5 Thoughts: Informed Appreciation

1. IT’S ONE THING TO LIKE something. It’s something quite else to know why you like it — and how it came to be.

2. “Informed appreciation” is the key to that knowing. Only when you can comprehend the effort, expense, skill and moxie involved in making anything — dance, music, sequential or static art, acting, a useful tool, a good meal — can you be said to have truly grasped its essence.

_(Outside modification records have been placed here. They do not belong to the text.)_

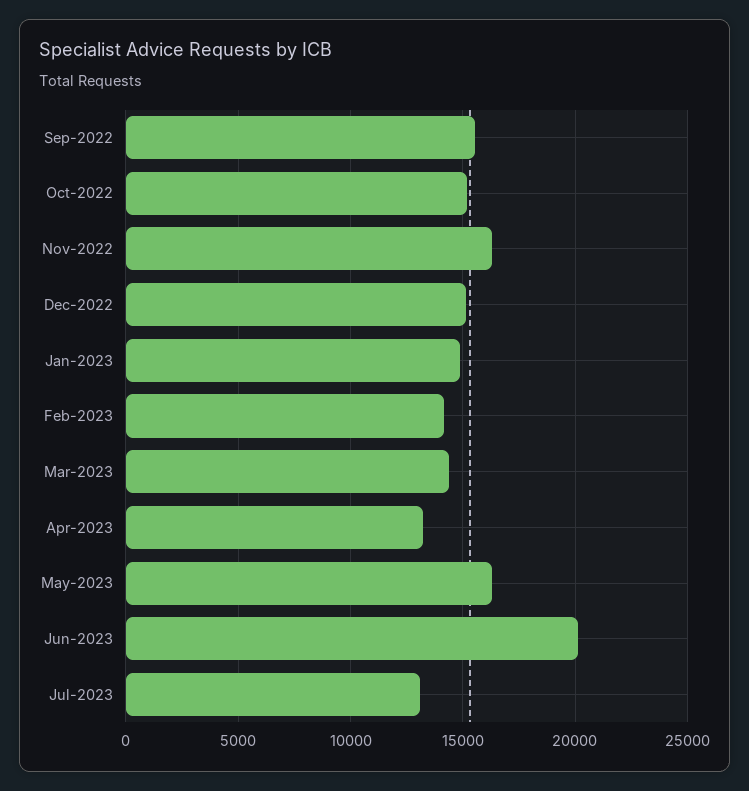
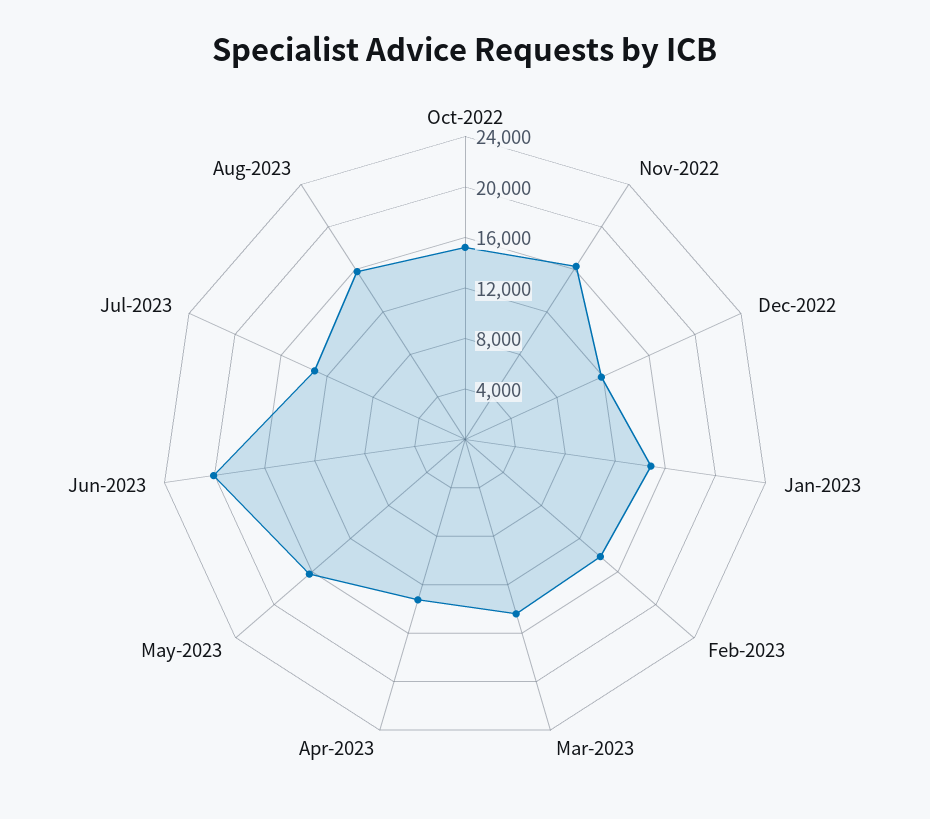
Sep-2022: 15500 -> none
Dec-2022: 15000 -> 12000
Aug-2023: none -> 16000

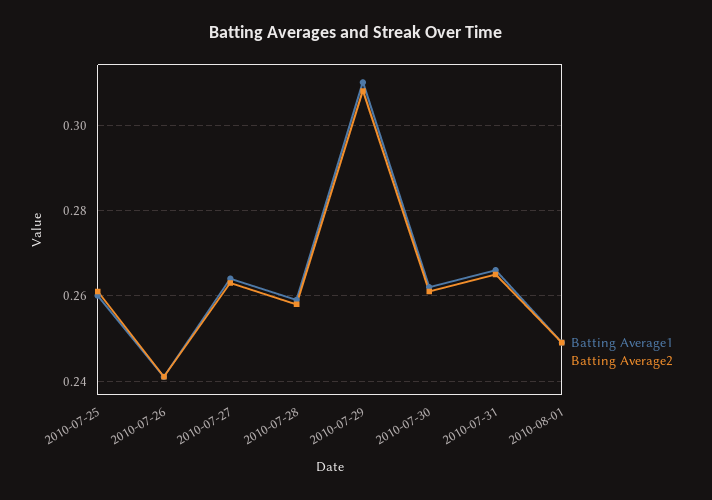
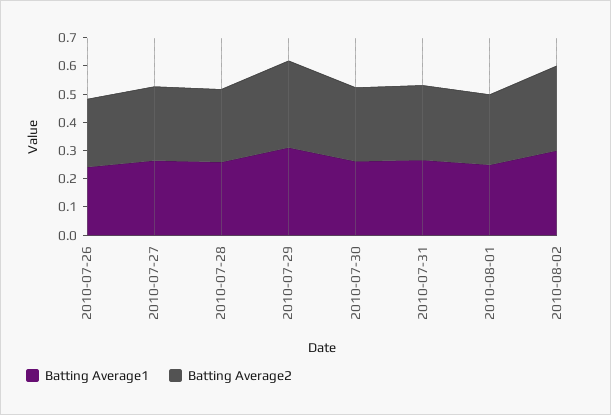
Batting Average1, 2010-07-25: 0.26 -> none
Batting Average2, 2010-07-25: 0.26 -> none
Batting Average1, 2010-08-02: none -> 0.3
Batting Average2, 2010-08-02: none -> 0.3

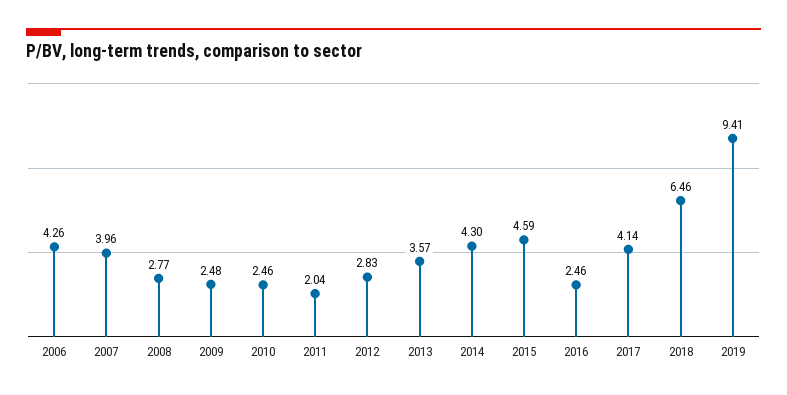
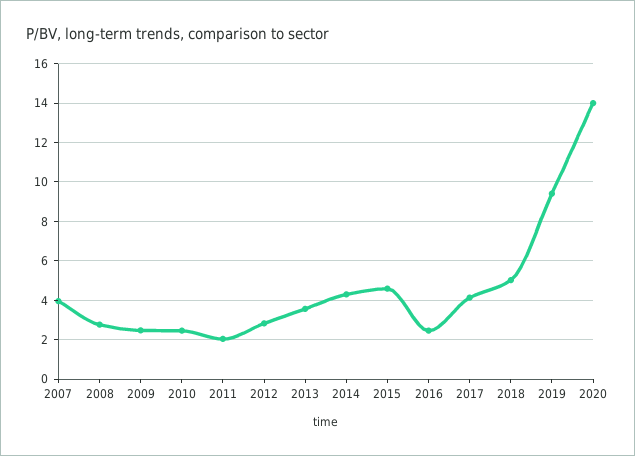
2006: 4.26 -> none
2018: 6.46 -> 5
2020: none -> 14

3. This is especially true of those things that are done so well that they look easy. Take Dick Van Dyke’s 1960s-era physical comedy, or Gene Kelly’s soft-shoe; it’s as though their bones are made of rubber, if indeed they have any bones at all. Or Beethoven’s symphonies, composed by a deaf man but elegantly summoning up nameless emotions. Or the original, handbuilt Star Wars and Star Trek spaceships, costumes, props and sets (see: “kitbashing“). Or even Jacques Pepin cooking an omelet.

4. In this age of seamless computer-generated imagery, it’s easy to lose sight of how important Informed Appreciation is. No matter how well-crafted photorealistic CGI is (and some of it is quite breathtaking and difficult to pull off), it always tends to look like photorealistic CGI. There’s a sort of sameness about it that makes it difficult to distinguish one application from another; the novelty has worn off. It gets taken for granted.

5. Informed Appreciation is the opposite of taking something for granted. And the more you immerse yourself in why an art or craft works the way it does, the more complete — and wonder-filled — will be your picture of the Universe.